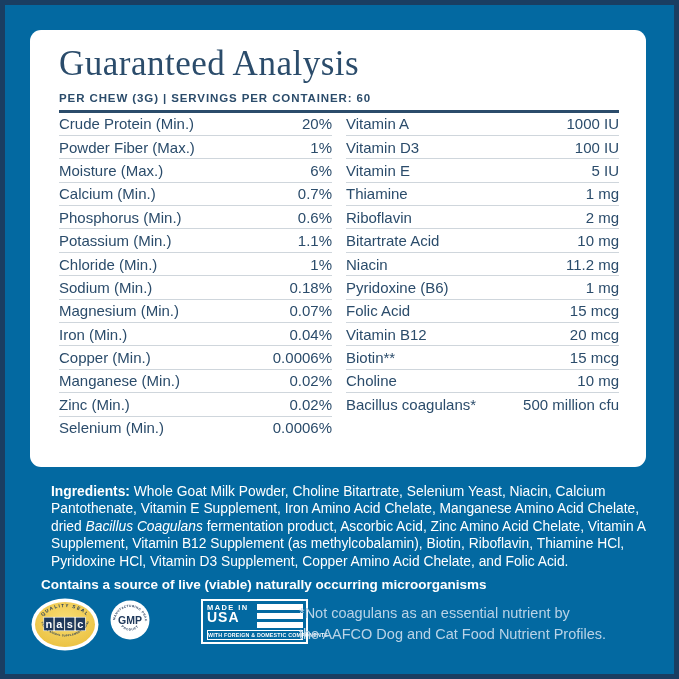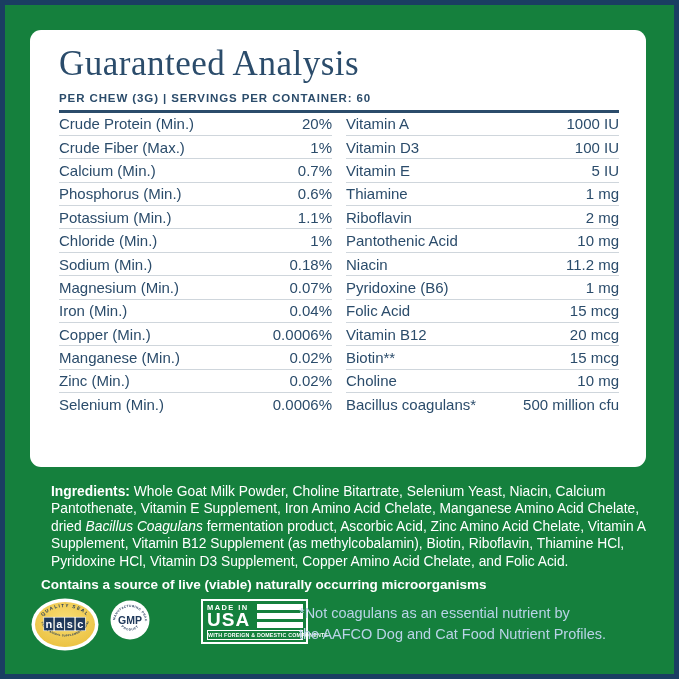"Guaranteed Analysis" .stage { background: #15803d -> #0369a1 }
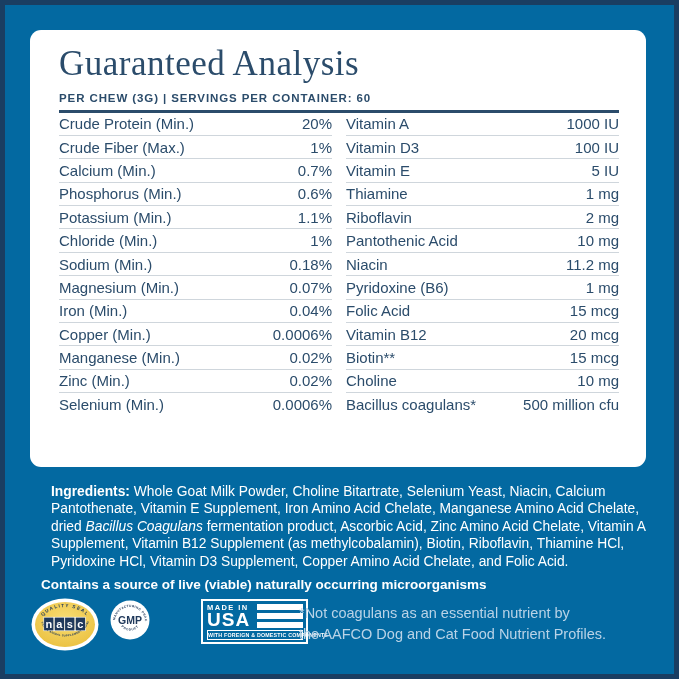"Crude Fiber (Max.)" span.lbl { text: Crude -> Powder }
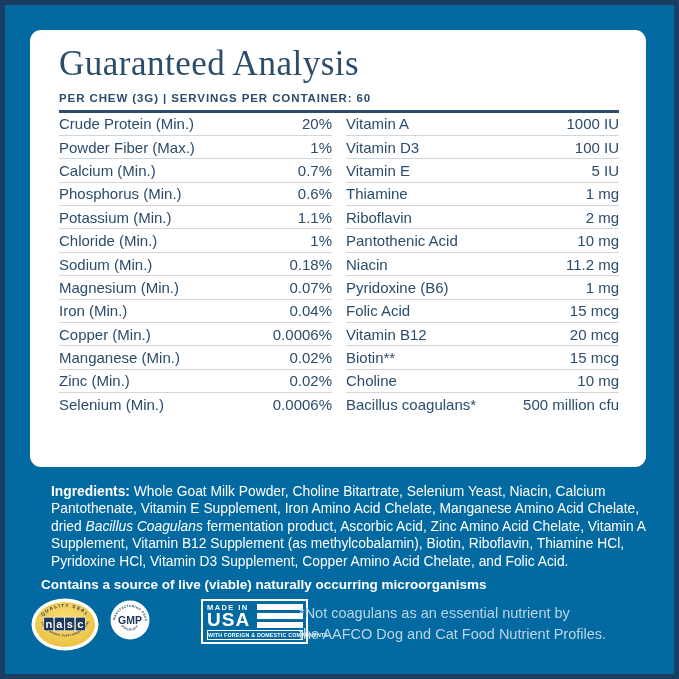"Moisture (Max.)" div.row { html: none -> <div> <span>Moisture (Max.)</span> <span>6%</span> </div> }
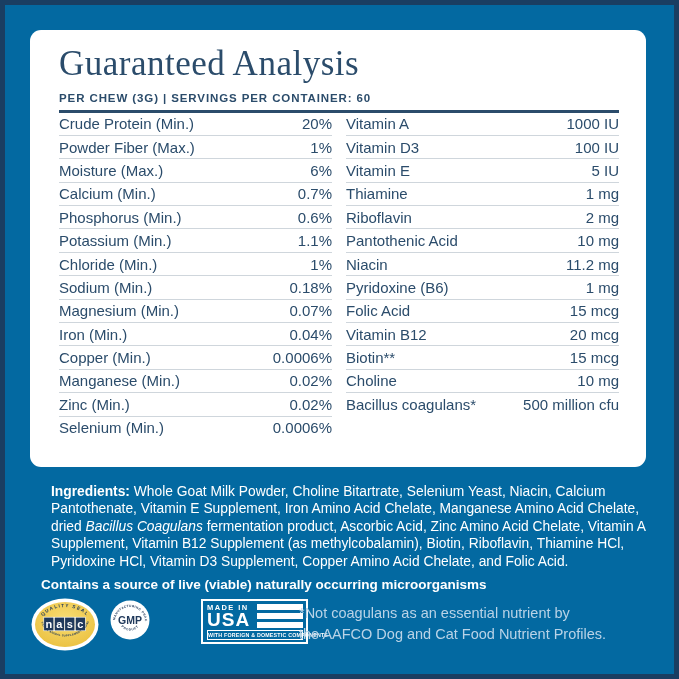"Pantothenic Acid" span.lbl { text: Pantothenic -> Bitartrate }
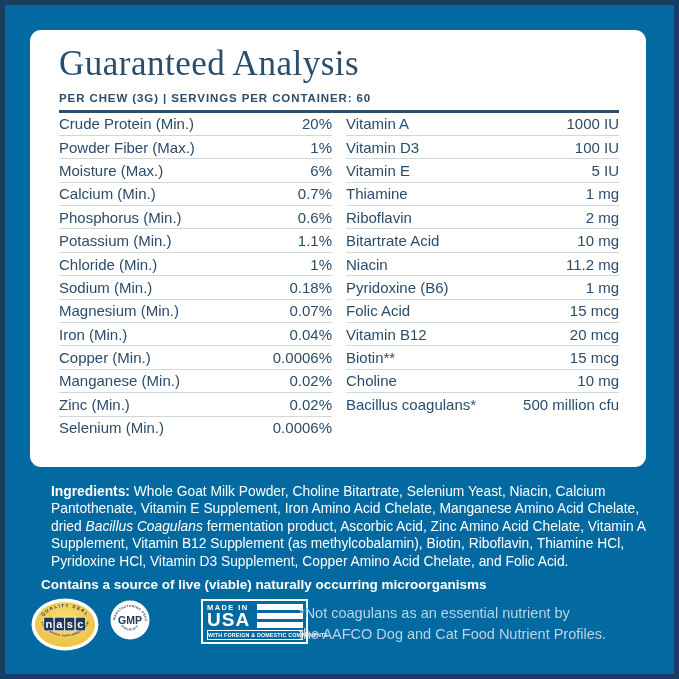"USA" .usa-usa { font-size: 19px -> 14px }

+---+

Your objective: None of the pictures belong in the result. Print exactly the lines from the one containing "html: none ->" through the final line of the entries.

Solved exercise:
"Moisture (Max.)" div.row { html: none -> <div> <span>Moisture (Max.)</span> <span>6%</span> </div> }
"Pantothenic Acid" span.lbl { text: Pantothenic -> Bitartrate }
"USA" .usa-usa { font-size: 19px -> 14px }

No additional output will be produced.